By Charles Fulco
The next several weeks will be exciting ones for me, as I’ll be stopping at Charleston, S.C., Greenbelt, Md., and Chicago, all with the goal of generating increased awareness of 2017’s Total Solar Eclipse. In each case, I’ll be talking with very different groups: in Charleston, the Visitors and Convention Bureau; in Greenbelt, NASA Education; and in Chicago, the National Science Teachers’ Assoc.’s national conference and students, teachers and administrators at two high schools.
Each meeting is exciting and challenging in its own way. I set up an appointment this Monday with the Charleston bureau after meeting two greeters at the welcome center at Lake Marion (which is within the path of totality) while driving down to Florida last month.

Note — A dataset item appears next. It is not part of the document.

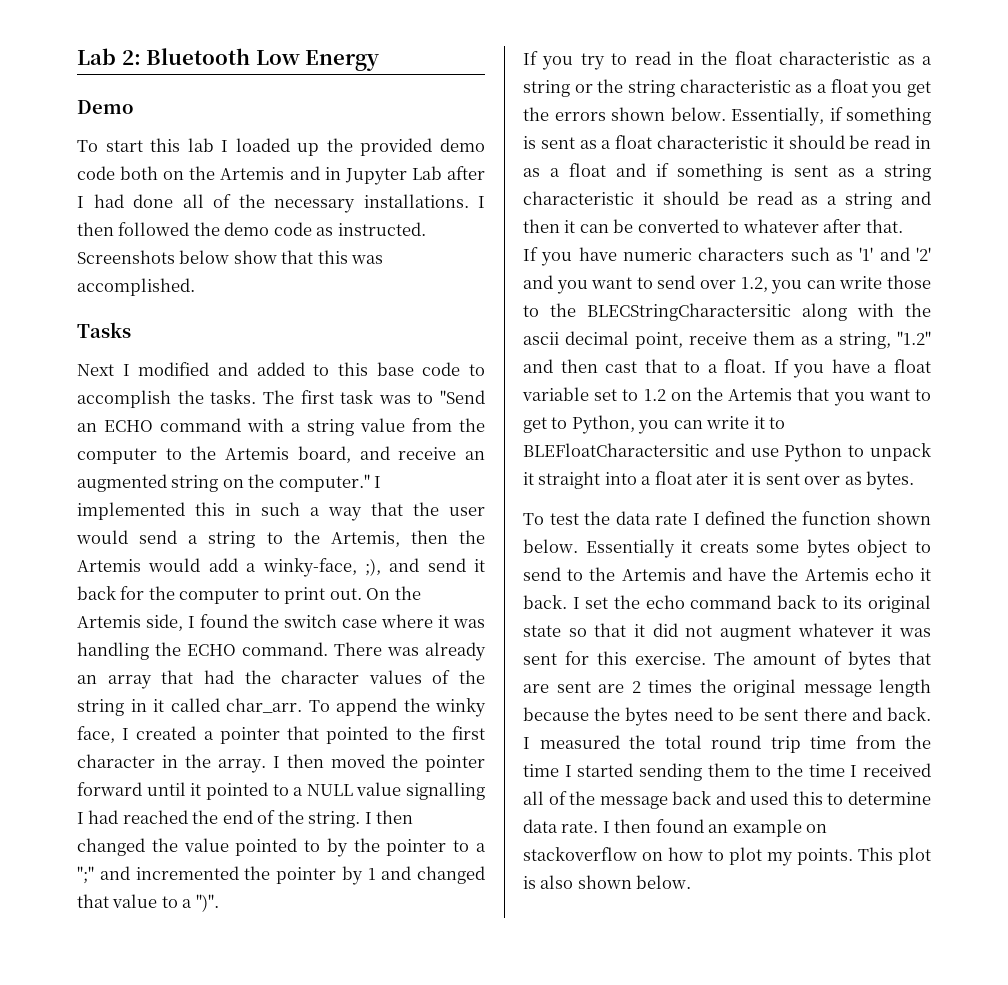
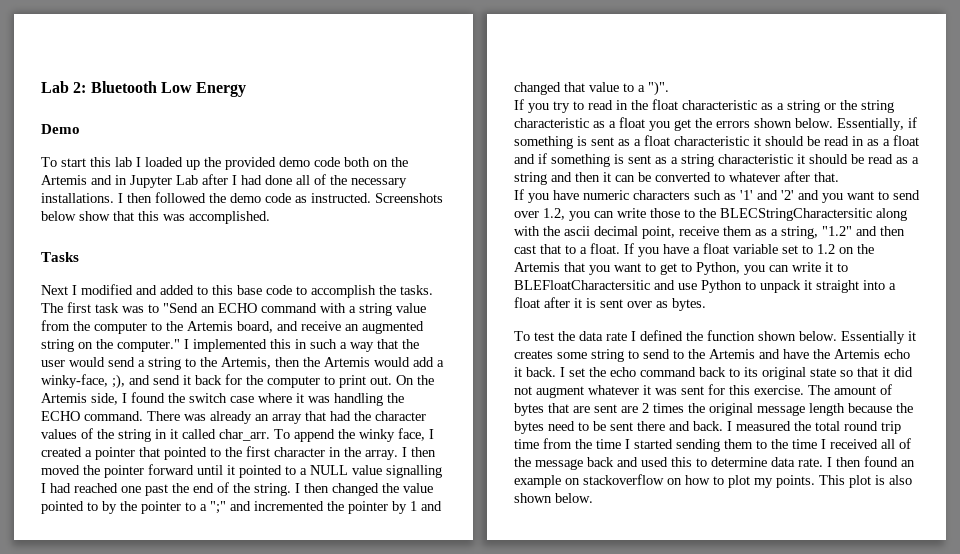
(188, 817) none -> [121,484,168,496] one past
[696,473,729,485] ater -> [544,297,570,308] after
[699,539,908,558] creats some bytes object -> [514,349,624,362] creates some string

I was glad to hear they were were aware of the forthcoming event, but one thought it would be dark “for two or three days.” OK, time to call the Visitors’ Bureau! Unfortunately, the level of awareness was even less there, as I quickly realized on the phone. The good news is, after hearing of the impending onslaught of crowds and the need to accommodate their needs, as representatives of their city, they recognized the seriousness of being unprepared for a total eclipse and asked me for assistance, which I gladly offered. I’m hoping that after Monday, I’ll have an ongoing relationship with the bureau, offering the resources of my colleagues and websites such as GreatAmericanEclipse.com
Tuesday’s meeting with NASA/Greenbelt will be a different story--I’ll be meeting with staffers already aware and preparing for the big event in 2-1/2 year’s time, devising strategies to better prepare school districts and municipalities on not only how to safely observe the eclipse, but to make certain students and the general public are not scared into remaining indoors, reduced to watching the beautiful spectacle of a total solar eclipse on television or their smart phones.
Out in suburban Chicago, I’ll be directly teaching to astronomy classes at a couple high schools in Naperville, Ill. Both are excellent schools with robust curricula, which makes me feel optimistic about the success I’ll have there. With schools, the most difficult part of teaching about solar eclipses isn’t getting through to the students; rather, it’s getting the message through to administrators that yes, there are safe ways to view them and you don’t need to pull the classroom blinds and lock the doors to prevent students from being outdoors and being blinded by the eclipse (which seems to be the prevailing view of these school bosses). And these are people with doctorates after their names!
And finally, at the NSTA’s national conference in Chicago, I’ll be spreading the word there as well, but this time to my teaching colleagues. I’m curious as the awareness level among the national cross-section of science instructors there. My greatest concern is that with the advent of new science standards and teaching responsibilities, less time will be spent on preparing students for this eclipse, and how ironic is that?